In the above code, R is a function that executes a string of code inside the R interpreter. .output converts the R output into a string. The output string is converted to a numeric type and saved. If this example were realistic, it would be pointless to call into R. You’d be writing strings that are snippets of R code. It would be ugly. It would not take advantage of any of D’s nice features. It would be even slower than R (which TBH is pretty fast for many things these days).

This is the code you’d actually write

In reality, your program would look like this:

double[] result;
foreach(ii; 0..1000) {
  auto y = rnorm(200);
  auto x = rnorm(200);
  auto fit = lm(y, x);
  result ~= fit.beta[1];
}

The first thing to note is that it looks like regular D code. There’s not a single snippet of R code.

Further, note that this is pretty fast out of the box. The rnorm function calls into R, but R calls into C to generate the random numbers. Similarly, the lm function calls into R, but the R code calls a Fortran function, with the convenience of doing various checks to make sure things won’t blow up on you.

fit.beta allows you to access the C array holding the estimated coefficients. Since you’re using a pointer to access the array, fit.beta[1] uses pointer arithmetic to return one element of the array, and it does it at the same speed it’d be done in C.

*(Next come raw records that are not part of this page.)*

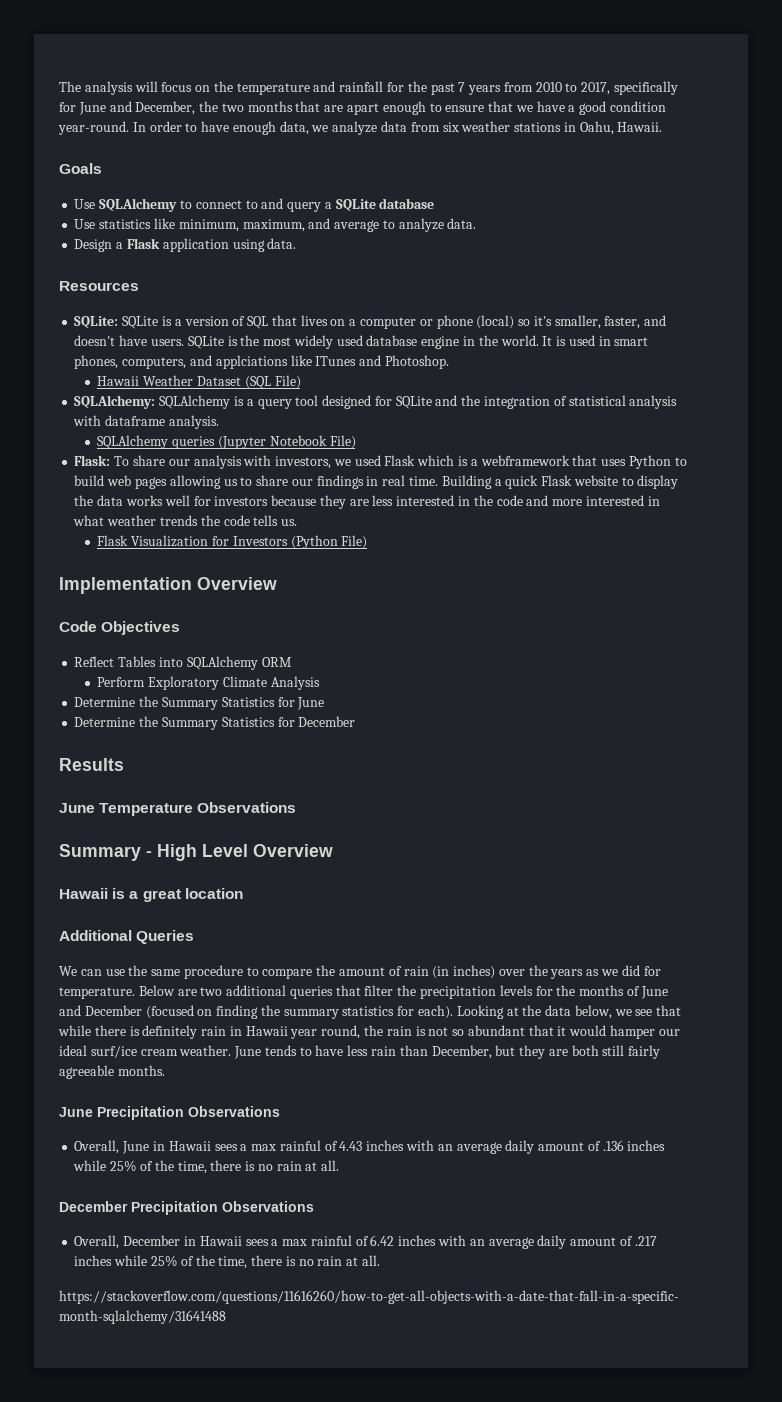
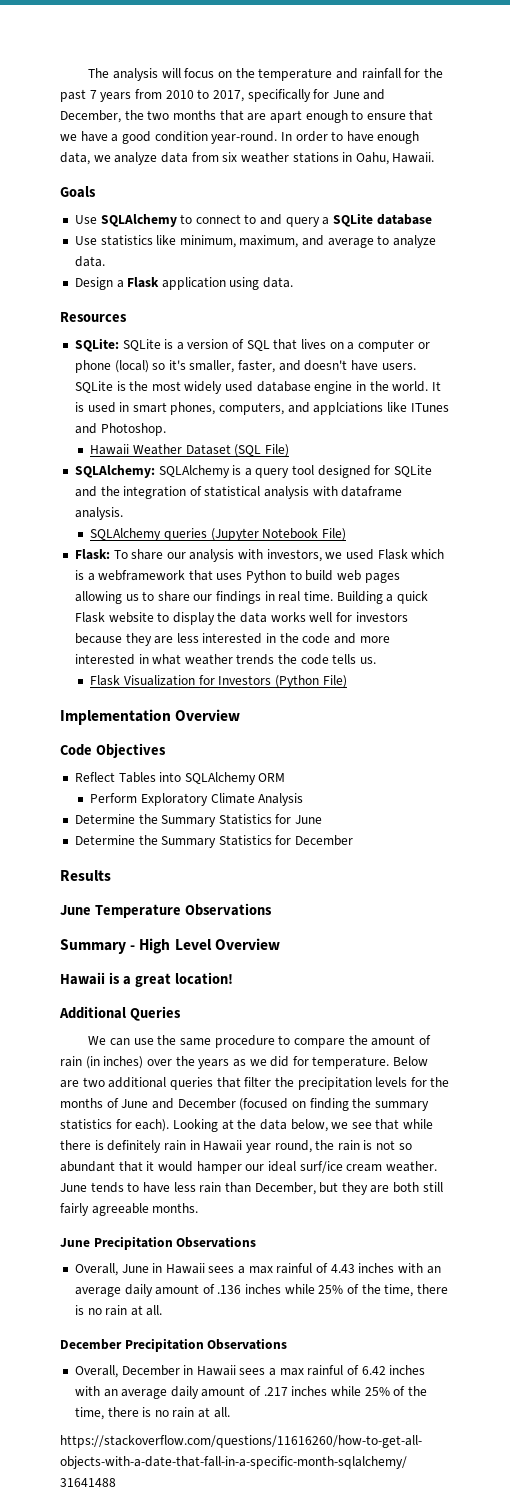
- Hawaii is a great location
+ Hawaii is a great location!

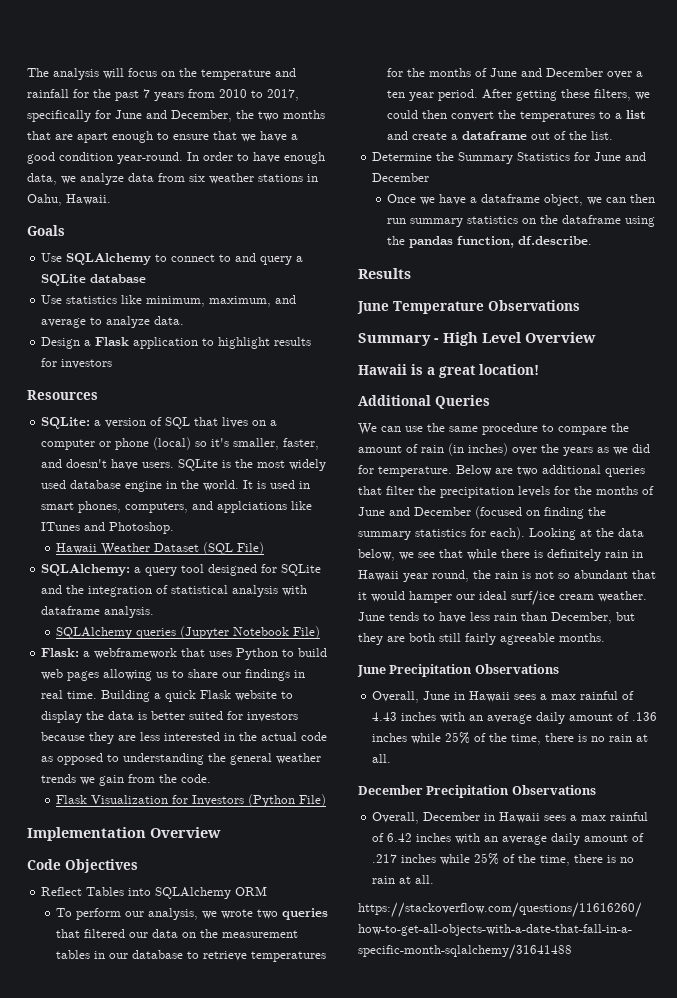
- Design a Flask application using data.
+ Design a Flask application to highlight results for investors
- SQLite: SQLite is a version of SQL that lives on a computer or phone (local) so it's smaller, faster, and doesn't have users.
+ SQLite: a version of SQL that lives on a computer or phone (local) so it's smaller, faster, and doesn't have users.
- SQLAlchemy: SQLAlchemy is a query tool designed for SQLite and the integration of statistical analysis with dataframe analysis.
+ SQLAlchemy: a query tool designed for SQLite and the integration of statistical analysis with dataframe analysis.
- Flask: To share our analysis with investors, we used Flask which is a webframework that uses Python to build web pages allowing us to share our findings in real time.
+ Flask: a webframework that uses Python to build web pages allowing us to share our findings in real time.
- Building a quick Flask website to display the data works well for investors because they are less interested in the code and more interested in what weather trends the code tells us.
+ Building a quick Flask website to display the data is better suited for investors because they are less interested in the actual code as opposed to understanding the general weather trends we gain from the code.
- Perform Exploratory Climate Analysis
+ To perform our analysis, we wrote two queries that filtered our data on the measurement tables in our database to retrieve temperatures for the months of June and December over a ten year period. After getting these filters, we could then convert the temperatures to a list and create a dataframe out of the list.
- Determine the Summary Statistics for June
- Determine the Summary Statistics for December
+ Determine the Summary Statistics for June and December
+ Once we have a dataframe object, we can then run summary statistics on the dataframe using the pandas function, df.describe.

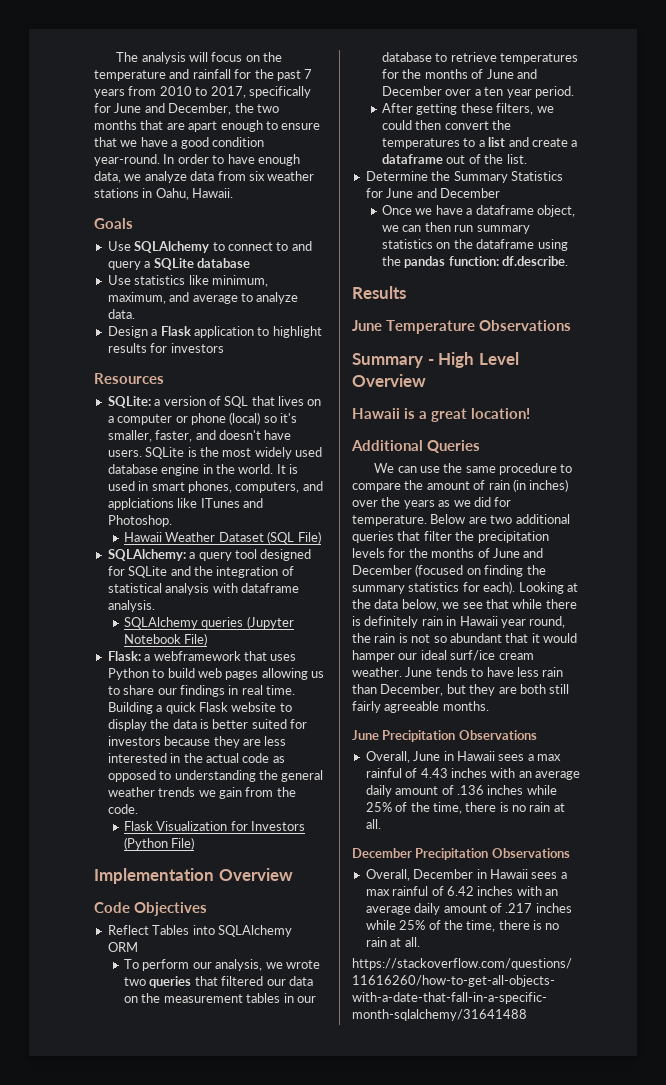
- To perform our analysis, we wrote two queries that filtered our data on the measurement tables in our database to retrieve temperatures for the months of June and December over a ten year period. After getting these filters, we could then convert the temperatures to a list and create a dataframe out of the list.
+ To perform our analysis, we wrote two queries that filtered our data on the measurement tables in our database to retrieve temperatures for the months of June and December over a ten year period.
+ After getting these filters, we could then convert the temperatures to a list and create a dataframe out of the list.
- Once we have a dataframe object, we can then run summary statistics on the dataframe using the pandas function, df.describe.
+ Once we have a dataframe object, we can then run summary statistics on the dataframe using the pandas function: df.describe.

If you want to optimize it further

The code above will be plenty fast for most purposes. If you want to optimize it, though, you do have that option. Start by creating Vectors like this:

auto y = Vector(200);
auto x = Vector(200);

Now fill in the elements using the GNU Scientific Library:

import gslheaders;

gsl_rng * r = gsl_rng_alloc(gsl_rng_mt19937);
scope(exit) { gsl_rng_free(r); }

foreach(ii; 0..200) {
  y[ii] = gsl_ran_ugaussian(r);
  x[ii] = gsl_ran_ugaussian(r);
  auto fit = dqrls(y, x);
  result ~= fit.beta[1];
}

These optimizations will be incorporated into betterr over time, so that they’ll be used by default if the external libraries are available. The point of this example is to demonstrate that you can do arbitrary optimizations because you have a D program and D has full control of the data. The reason R is involved is because it adds new functionality that otherwise is not available in a D program.

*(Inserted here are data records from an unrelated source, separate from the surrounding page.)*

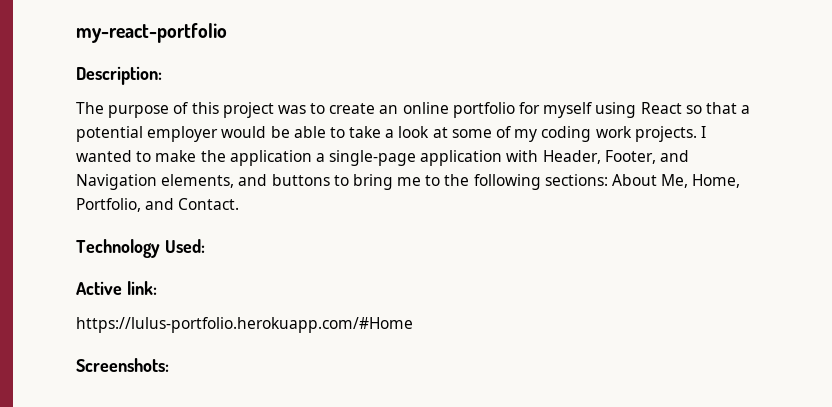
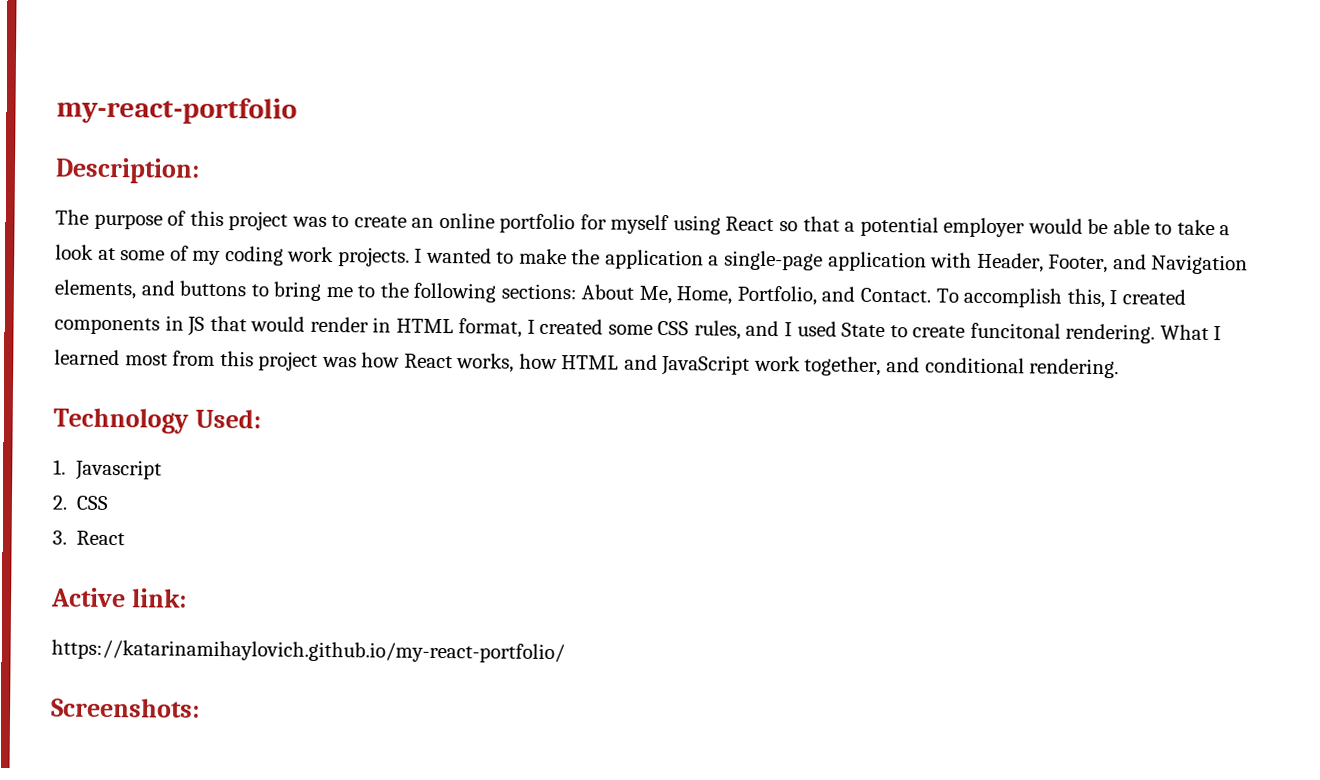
- I wanted to make the application a single-page application with Header, Footer, and Navigation elements, and buttons to bring me to the following sections: About Me, Home, Portfolio, and Contact.
+ I wanted to make the application a single-page application with Header, Footer, and Navigation elements, and buttons to bring me to the following sections: About Me, Home, Portfolio, and Contact. To accomplish this, I created components in JS that would render in HTML format, I created some CSS rules, and I used State to create funcitonal rendering. What I learned most from this project was how React works, how HTML and JavaScript work together, and conditional rendering.
  Technology Used:
+ 1. Javascript
+ 2. CSS
+ 3. React
- https://lulus-portfolio.herokuapp.com/#Home
+ https://katarinamihaylovich.github.io/my-react-portfolio/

You’re actually calling a C library

The functionality of the R interpreter is provided by a shared library written in C, called libR.so on Linux. When R does something, it calls functions in that library. Consider the creation of a new vector holding 10 elements:

double(10)

The vector is created by calling this C function in libR.so:

Rf_allocVector(14, 10);

You don’t need R to allocate a vector. You can call the function inside libR.so directly:

Robj x = Rf_allocVector(14, 10);

That’s as fast as C, and for good reason - it’s 100% C. R is not involved in any way. You can get a pointer to the underlying data array by doing this:

double * ptr = REAL(x);

and you can get or set elements like this:

double z = ptr[2];
ptr[6] = 4.7;

Again, R is not involved. Everything here is D calling C functions and working with pointers. What is really nice is that you may want to call a specialized function that is only written in R. You can pass a pointer to the data to the R interpreter like this:

toR(x, "xx");

and then you can call an R function using that data:

evalR("plot(xx)");

To sum this up,

To be useful, you need a complete set of data structures that are common to both languages. Those data structures need to be convenient to use (you should not have to deal with pointers, for instance) and it should feel like you’re writing an idiomtic D program. This library provides that type of access to R matrix, vector, list, array, data frame, and ts objects. Since R is garbage collected, you need to protect data from the garbage collector. The data structures of this library handle all of that for you automatically.

But your program probably won’t be slow

Here are some reasons your program is unlikely to be slow - and will almost always be much faster than R.

Access to the underlying data arrays. As demonstrated above, you have direct access to the data. You get and set elements the same as you would the elements of a double[]. Accessing elements through R brings with it considerable overhead. It checks the type of the arguments, checks for valid data, and so on. You bypass that completely. This alone will lead to big speedups over R.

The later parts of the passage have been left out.